Given entries »
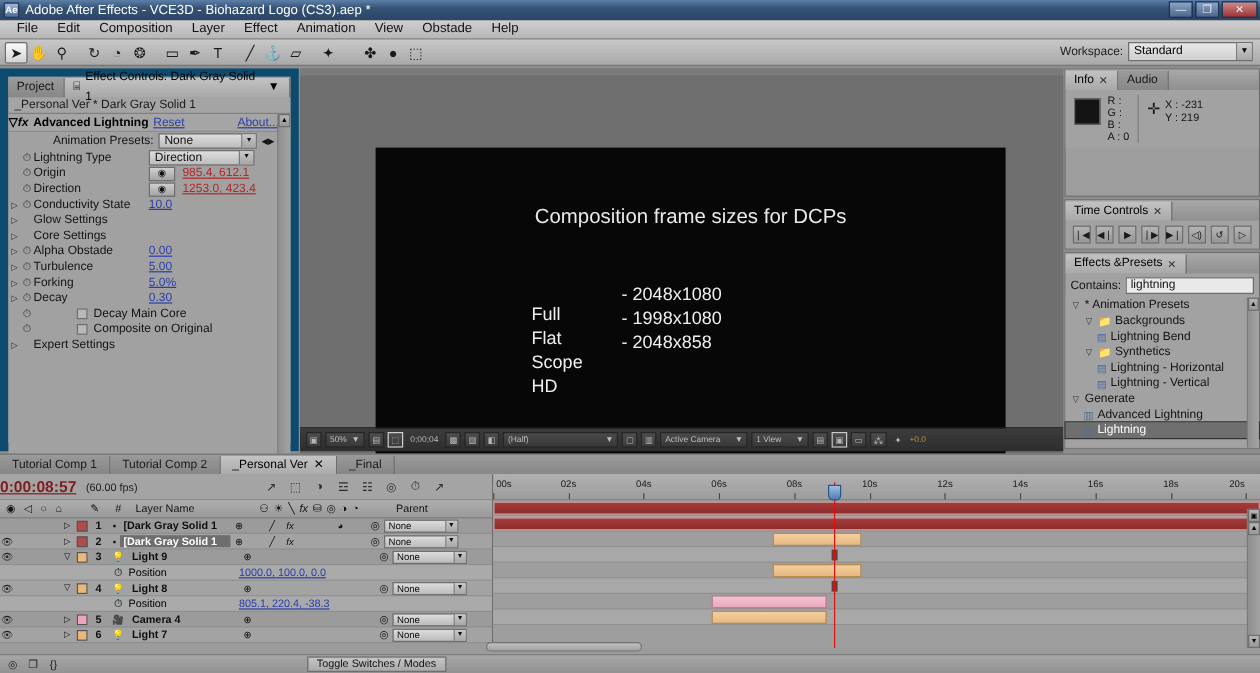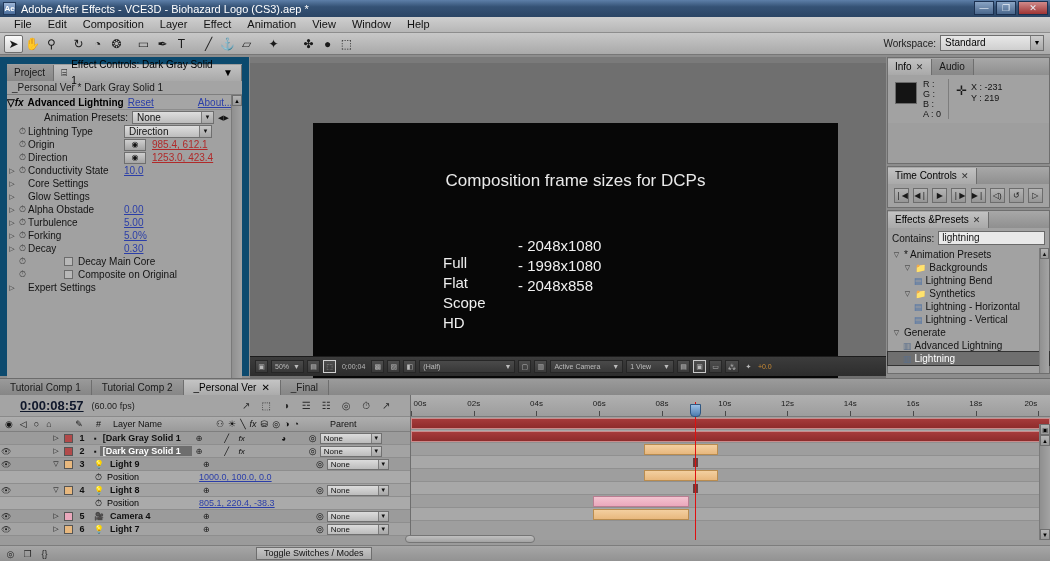--- a/index.html
+++ b/index.html
@@ -164,22 +164,22 @@
   
   #timeline { position: absolute; left: 0; top: 378px; width: 1050px; height: 183px;
     background: #9b9b9b; border-top: 1px solid #6c6c6c; }
   .tl-tabs { height: 16px; background: linear-gradient(#9b9b9b,#888); display: flex; align-items: flex-end; }
   .tl-tab { height: 15px; padding: 0 10px; font-size: 10px; line-height: 15px;
     background: linear-gradient(#999,#868686); border-right: 1px solid #6e6e6e;
     display: flex; align-items: center; gap: 5px; color: #1b1b1b; }
   .tl-tab.active { background: linear-gradient(#c4c4c4,#ababab); color: #000; }
   .tl-header { height: 22px; background: #a4a4a4; display: flex; align-items: center;
     border-bottom: 1px solid #8a8a8a; }
-  .tc-big { font-size: 13px; font-weight: bold; color: #0f172a; text-decoration: underline;
-    padding-left: 20px; }
+  .tc-big { font-size: 13px; font-weight: bold; color: #7f1d1d; text-decoration: underline;
+    padding-left: 0; }
   .fps { font-size: 9px; color: #1d1d1d; padding-left: 8px; }
   .tl-icons { display: flex; gap: 7px; margin-left: 105px; }
   .tl-ic { width: 13px; height: 13px; display: flex; align-items: center; justify-content: center;
     font-size: 10px; color: #2a2a2a; }
   .cols {
     height: 15px; background: linear-gradient(#aeaeae,#9a9a9a); display: flex;
     align-items: center; font-size: 9px; color: #121212; border-bottom: 1px solid #7f7f7f;
   }
   .c-av { width: 68px; display: flex; align-items: center; gap: 7px; padding-left: 5px; font-size: 9px; }
   .c-pen { width: 22px; text-align: center; font-size: 9px; }
@@ -254,21 +254,21 @@
   </div>
 
   <div class="menubar" id="menubar">
       <div class="menu-item">File</div>
       <div class="menu-item">Edit</div>
       <div class="menu-item">Composition</div>
       <div class="menu-item">Layer</div>
       <div class="menu-item">Effect</div>
       <div class="menu-item">Animation</div>
       <div class="menu-item">View</div>
-      <div class="menu-item">Window</div>
+      <div class="menu-item">Obstade</div>
       <div class="menu-item">Help</div>
     </div>
 
   <div class="toolbar">
     <div style="display:flex;align-items:center" id="tools">
         <div class="tool active">➤</div>
         <div class="tool">✋</div>
         <div class="tool">⚲</div>
         <div class="tool-sep"></div>
         <div class="tool">↻</div>
@@ -353,26 +353,26 @@
           </div>
           <div class="ec-row">
             <span class="tw">▷</span>
             <span class="sw">⏱</span>
             <span class="nm" style="width: 96px;">Conductivity State</span>
             <span class="val">10.0</span>
           </div>
           <div class="ec-row">
             <span class="tw">▷</span>
             <span class="sw"></span>
-            <span class="nm" style="width: 96px;">Core Settings</span>
+            <span class="nm" style="width: 96px;">Glow Settings</span>
           </div>
           <div class="ec-row">
             <span class="tw">▷</span>
             <span class="sw"></span>
-            <span class="nm" style="width: 96px;">Glow Settings</span>
+            <span class="nm" style="width: 96px;">Core Settings</span>
           </div>
           <div class="ec-row">
             <span class="tw">▷</span>
             <span class="sw">⏱</span>
             <span class="nm" style="width: 96px;">Alpha Obstade</span>
             <span class="val">0.00</span>
           </div>
           <div class="ec-row">
             <span class="tw">▷</span>
             <span class="sw">⏱</span>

Task directions » Output only an exact transcription of the lines above from the one with "-164,22 +164,22 @@" up to and including the one with "9px; color: #1d1d1d;".

Response to the exercise »
@@ -164,22 +164,22 @@
   
   #timeline { position: absolute; left: 0; top: 378px; width: 1050px; height: 183px;
     background: #9b9b9b; border-top: 1px solid #6c6c6c; }
   .tl-tabs { height: 16px; background: linear-gradient(#9b9b9b,#888); display: flex; align-items: flex-end; }
   .tl-tab { height: 15px; padding: 0 10px; font-size: 10px; line-height: 15px;
     background: linear-gradient(#999,#868686); border-right: 1px solid #6e6e6e;
     display: flex; align-items: center; gap: 5px; color: #1b1b1b; }
   .tl-tab.active { background: linear-gradient(#c4c4c4,#ababab); color: #000; }
   .tl-header { height: 22px; background: #a4a4a4; display: flex; align-items: center;
     border-bottom: 1px solid #8a8a8a; }
-  .tc-big { font-size: 13px; font-weight: bold; color: #0f172a; text-decoration: underline;
-    padding-left: 20px; }
+  .tc-big { font-size: 13px; font-weight: bold; color: #7f1d1d; text-decoration: underline;
+    padding-left: 0; }
   .fps { font-size: 9px; color: #1d1d1d; padding-left: 8px; }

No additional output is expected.